At the moment besides some fish, it houses a male Iguana and a couple Buto regularis. Female Iguana is moved to someone trying to breed them.


----------



## lorteti hr

that is so nice dude...








is that rhom on the table??


----------



## memento

Took me a while to understand what rhom you were referring to








But yes, a dried S.rhombeus


----------



## rusty13

Is that live plants in your terarium?Just wondering cuz I want to put live in mine but havent in fear of him eating it.


----------



## memento

Yeah they'll eat it, so what ? Just add new ones every now and then


----------



## Ægir

Good to see you around man, drop me a PM sometime.

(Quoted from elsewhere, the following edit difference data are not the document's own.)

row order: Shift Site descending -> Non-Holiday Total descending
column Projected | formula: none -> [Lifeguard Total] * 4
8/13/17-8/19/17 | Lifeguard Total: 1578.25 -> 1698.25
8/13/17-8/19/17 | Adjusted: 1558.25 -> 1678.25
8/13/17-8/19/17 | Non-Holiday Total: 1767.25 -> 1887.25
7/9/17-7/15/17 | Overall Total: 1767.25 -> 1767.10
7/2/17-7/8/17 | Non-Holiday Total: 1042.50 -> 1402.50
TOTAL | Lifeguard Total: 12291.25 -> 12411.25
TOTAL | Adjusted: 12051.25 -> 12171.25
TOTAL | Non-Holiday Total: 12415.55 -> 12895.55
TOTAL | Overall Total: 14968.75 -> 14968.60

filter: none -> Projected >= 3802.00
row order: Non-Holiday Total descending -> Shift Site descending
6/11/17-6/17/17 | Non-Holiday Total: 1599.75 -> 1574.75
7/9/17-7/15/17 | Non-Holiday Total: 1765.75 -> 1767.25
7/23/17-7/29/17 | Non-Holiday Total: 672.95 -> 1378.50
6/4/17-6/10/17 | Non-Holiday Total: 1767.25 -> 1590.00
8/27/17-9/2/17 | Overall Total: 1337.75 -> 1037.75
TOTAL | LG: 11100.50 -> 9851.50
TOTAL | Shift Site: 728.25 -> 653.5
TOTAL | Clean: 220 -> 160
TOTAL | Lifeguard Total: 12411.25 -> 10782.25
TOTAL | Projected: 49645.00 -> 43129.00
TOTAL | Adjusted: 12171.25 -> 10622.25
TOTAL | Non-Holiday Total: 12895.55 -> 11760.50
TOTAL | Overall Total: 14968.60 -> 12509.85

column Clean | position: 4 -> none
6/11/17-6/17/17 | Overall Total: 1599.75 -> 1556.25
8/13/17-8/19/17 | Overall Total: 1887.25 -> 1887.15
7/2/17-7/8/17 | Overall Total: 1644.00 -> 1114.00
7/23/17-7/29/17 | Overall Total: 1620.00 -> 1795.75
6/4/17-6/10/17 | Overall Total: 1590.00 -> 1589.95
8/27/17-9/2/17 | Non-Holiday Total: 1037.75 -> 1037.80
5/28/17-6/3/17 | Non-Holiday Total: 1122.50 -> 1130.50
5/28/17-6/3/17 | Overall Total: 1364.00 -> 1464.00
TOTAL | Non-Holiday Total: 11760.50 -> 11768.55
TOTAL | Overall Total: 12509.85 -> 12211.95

Terrarium looks awesome! always wanted to do a larger enclosure like that for Dart Frogs.


----------



## memento

Still around every now and then, just don't have the time for it much









Feel free to PM, I'll answer it as soon as I log in again !


----------



## Da' Manster!

Awesome terrarium, Memento!...


----------



## Thegoodking

memento said:


> The Iguana needs a bigger housing, so I thought about getting a large Amazon biotope for her.
> Height : 1.80 metres (71 inch)
> Width : 1.20 metres (47 inch)
> Depth : 0.50 metres (20 inch)
> 
> Housing is finished. Bottom part is open in the front, to leave the aquarium that'll be in it visible.
> 
> View attachment 207038


My personal feeling is that, to be fair to the animal, large lizards need a dedicated room. I'm sure you know how large and active green iguanas can be... &#128522;


----------